ABOUT THIS TASK: Lines with "Tyne" in the records below: say how many there are, and add nothing.

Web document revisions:

================

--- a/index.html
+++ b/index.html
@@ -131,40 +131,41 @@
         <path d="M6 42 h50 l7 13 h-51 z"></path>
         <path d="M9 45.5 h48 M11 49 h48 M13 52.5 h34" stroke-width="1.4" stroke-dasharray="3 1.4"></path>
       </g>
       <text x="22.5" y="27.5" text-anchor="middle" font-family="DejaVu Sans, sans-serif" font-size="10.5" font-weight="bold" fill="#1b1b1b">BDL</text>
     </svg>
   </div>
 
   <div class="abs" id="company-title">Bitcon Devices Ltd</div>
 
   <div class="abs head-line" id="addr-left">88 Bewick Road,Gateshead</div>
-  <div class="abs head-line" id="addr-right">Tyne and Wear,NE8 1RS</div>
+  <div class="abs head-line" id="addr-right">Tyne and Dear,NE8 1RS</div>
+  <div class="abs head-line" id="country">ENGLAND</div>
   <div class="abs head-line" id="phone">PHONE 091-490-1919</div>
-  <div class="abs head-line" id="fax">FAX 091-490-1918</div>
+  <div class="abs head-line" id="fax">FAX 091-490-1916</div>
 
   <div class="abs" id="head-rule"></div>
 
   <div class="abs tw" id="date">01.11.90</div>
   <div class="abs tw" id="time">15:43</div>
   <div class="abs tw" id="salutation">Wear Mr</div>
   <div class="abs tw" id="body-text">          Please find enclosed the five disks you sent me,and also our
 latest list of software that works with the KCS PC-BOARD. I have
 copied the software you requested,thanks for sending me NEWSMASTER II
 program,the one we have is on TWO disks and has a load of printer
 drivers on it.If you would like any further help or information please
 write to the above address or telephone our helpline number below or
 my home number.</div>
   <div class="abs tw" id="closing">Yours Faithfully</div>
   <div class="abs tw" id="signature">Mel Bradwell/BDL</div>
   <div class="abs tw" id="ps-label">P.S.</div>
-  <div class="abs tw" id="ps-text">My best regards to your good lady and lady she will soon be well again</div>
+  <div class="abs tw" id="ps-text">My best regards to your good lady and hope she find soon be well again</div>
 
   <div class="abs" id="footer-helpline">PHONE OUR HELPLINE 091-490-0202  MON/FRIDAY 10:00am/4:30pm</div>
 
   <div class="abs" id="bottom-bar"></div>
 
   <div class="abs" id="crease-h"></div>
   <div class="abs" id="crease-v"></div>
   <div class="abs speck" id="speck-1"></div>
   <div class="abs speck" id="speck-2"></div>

================

RESPONSE: 2